Avant même que Donald Trump ne soit élu 45ème Président des Etats-Unis, de nombreux observateurs s'étaient inquiétés de l'impact que pourraient avoir certains aspects de son programme. S'axant principalement autour d'une politique de préférence nationale, la politique de M. Trump a vite rencontré de féroces adversaires, que ce soit chez ses opposants directs, ou dans son propre camp. Si l'actualité, ces derniers temps, est parsemée de bizarreries en tous genres, elle ne concerne rarement sinon jamais le sujet qui nous intéresse, ici, sur Jeuxvideo.com. À savoir le jeu vidéo. Mais c'était oublier que le jeu vidéo est lui aussi soumis aux aléas des décisions politiques et d'une économie globalisée. Et comme on pouvait le prévoir lorsque Donald Trump est entré en fonction le 20 janvier 2017, les récentes décisions du gouvernement américain touchent aussi l'industrie du jeu vidéo, ce qui inquiète passablement deux grands éditeurs installés au pays de l'Oncle Sam : Electronic Arts et Take-Two.

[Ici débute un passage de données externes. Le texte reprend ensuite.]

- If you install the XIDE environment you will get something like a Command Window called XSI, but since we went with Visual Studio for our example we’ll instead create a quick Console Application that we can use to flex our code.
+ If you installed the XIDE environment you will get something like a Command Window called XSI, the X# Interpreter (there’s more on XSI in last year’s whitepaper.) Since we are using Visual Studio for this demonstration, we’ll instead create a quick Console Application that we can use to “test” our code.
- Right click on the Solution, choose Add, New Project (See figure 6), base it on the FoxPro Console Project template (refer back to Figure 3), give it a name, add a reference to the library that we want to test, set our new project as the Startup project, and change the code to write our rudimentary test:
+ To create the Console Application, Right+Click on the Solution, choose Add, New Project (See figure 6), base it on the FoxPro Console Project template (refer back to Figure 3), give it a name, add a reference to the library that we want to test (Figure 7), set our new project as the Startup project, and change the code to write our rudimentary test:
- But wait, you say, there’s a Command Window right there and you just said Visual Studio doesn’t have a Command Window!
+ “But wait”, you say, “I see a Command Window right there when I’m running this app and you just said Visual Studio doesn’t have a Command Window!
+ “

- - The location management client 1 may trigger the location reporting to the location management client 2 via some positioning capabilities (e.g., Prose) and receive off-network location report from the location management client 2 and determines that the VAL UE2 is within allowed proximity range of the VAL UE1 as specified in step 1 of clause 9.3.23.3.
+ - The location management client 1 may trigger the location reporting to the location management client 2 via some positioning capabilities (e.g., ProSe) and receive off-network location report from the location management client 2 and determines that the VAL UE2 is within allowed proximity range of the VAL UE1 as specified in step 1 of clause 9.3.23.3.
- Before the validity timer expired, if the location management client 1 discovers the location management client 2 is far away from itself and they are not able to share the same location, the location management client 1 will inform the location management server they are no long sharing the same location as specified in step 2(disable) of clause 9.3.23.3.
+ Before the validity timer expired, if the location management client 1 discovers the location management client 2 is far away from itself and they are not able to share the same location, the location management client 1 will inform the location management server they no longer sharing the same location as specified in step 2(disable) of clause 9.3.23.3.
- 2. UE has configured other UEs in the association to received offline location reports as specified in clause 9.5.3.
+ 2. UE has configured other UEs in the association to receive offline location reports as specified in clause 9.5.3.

C'est à l'occasion de l'édition 2017 du Games For Change Festival que des représentants de ces deux éditeurs se sont exprimés. Invités principaux d'un panel intitulé « Industry Insights », Craig Hagen (directeur des affaires gouvernementales chez Electronic Arts) et Alan Lewis (vice-président de la communication et des affaires publiques de Take-Two) n'ont pas hésité à commenter la politique de l’administration Trump et de l'impact qu'elle a sur l'industrie du jeu vidéo. Au centre de leurs critiques : les décisions touchant l'immigration, l'éducation, et la politique économique du pays.

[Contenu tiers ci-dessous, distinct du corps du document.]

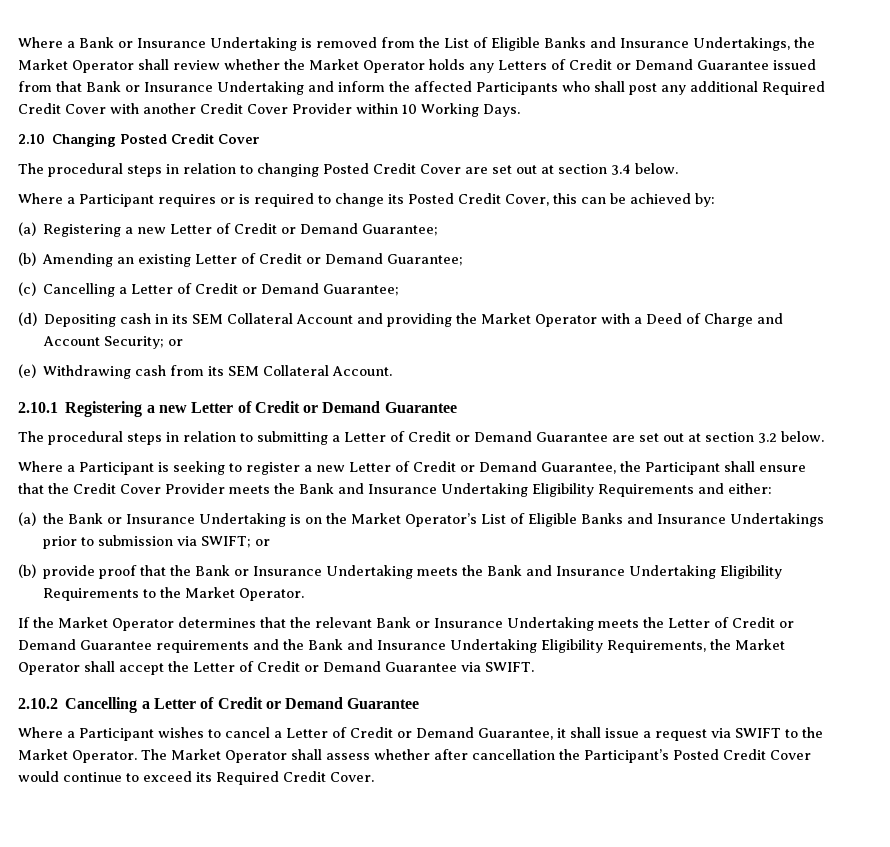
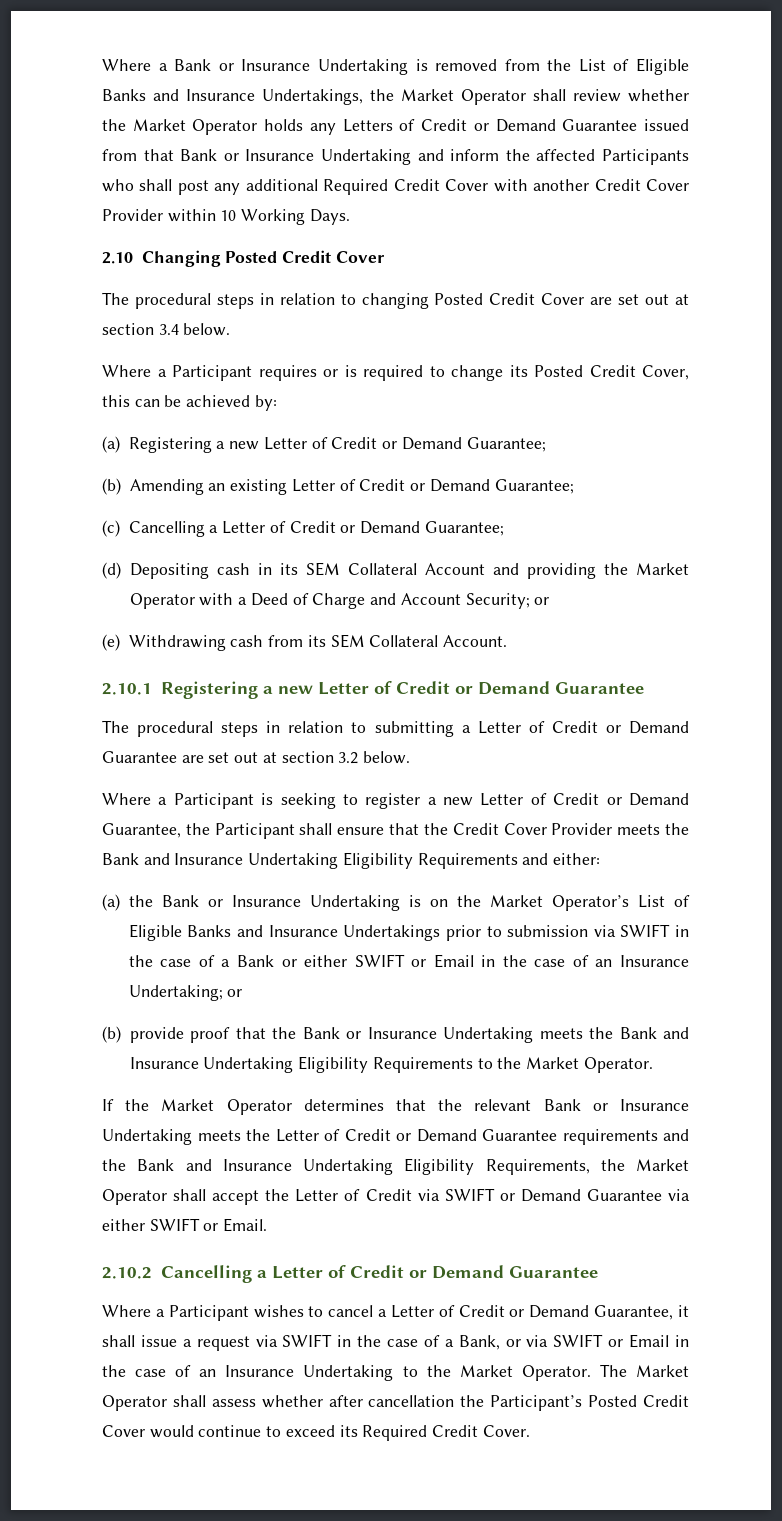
- (a) the Bank or Insurance Undertaking is on the Market Operator’s List of Eligible Banks and Insurance Undertakings prior to submission via SWIFT; or
+ (a) the Bank or Insurance Undertaking is on the Market Operator’s List of Eligible Banks and Insurance Undertakings prior to submission via SWIFT in the case of a Bank or either SWIFT or Email in the case of an Insurance Undertaking; or
- If the Market Operator determines that the relevant Bank or Insurance Undertaking meets the Letter of Credit or Demand Guarantee requirements and the Bank and Insurance Undertaking Eligibility Requirements, the Market Operator shall accept the Letter of Credit or Demand Guarantee via SWIFT.
+ If the Market Operator determines that the relevant Bank or Insurance Undertaking meets the Letter of Credit or Demand Guarantee requirements and the Bank and Insurance Undertaking Eligibility Requirements, the Market Operator shall accept the Letter of Credit via SWIFT or Demand Guarantee via either SWIFT or Email.
- Where a Participant wishes to cancel a Letter of Credit or Demand Guarantee, it shall issue a request via SWIFT to the Market Operator.
+ Where a Participant wishes to cancel a Letter of Credit or Demand Guarantee, it shall issue a request via SWIFT in the case of a Bank, or via SWIFT or Email in the case of an Insurance Undertaking to the Market Operator.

Moins d'immigration, moins de talents
Lors de sa campagne et dès les premiers jours de son mandat, le Président Trump avait bien fait comprendre que l'immigration était l'un de ses premiers sujets de préoccupations. C'est pourquoi l'on trouvait, au centre de son programme, un projet de construction d'un mur gigantesque, séparant les Etats-Unis de leurs voisins du Mexique. M. Trump escomptait ainsi mettre fin à une immigration massive qui, selon lui, ne faisait entrer sur le territoire que plus de criminels et de drogues. Le nouveau gouvernement a été particulièrement prompt puisque dans les jours qui suivaient son élection, Donald Trump signait le décret présidentiel 13769, que ses opposants ont rapidement surnommé « Muslim Ban » qui a créé une vive réaction à l'international. L'industrie du jeu vidéo avait déjà pu constater les problèmes posés par cette décision du gouvernement, puisque des développeurs partis en vacances dans leurs pays d'origine s'étaient retrouvés temporairement bloqués dans certains aéroports ; de même, plusieurs e-sportifs avaient dû vivre des situations similaires.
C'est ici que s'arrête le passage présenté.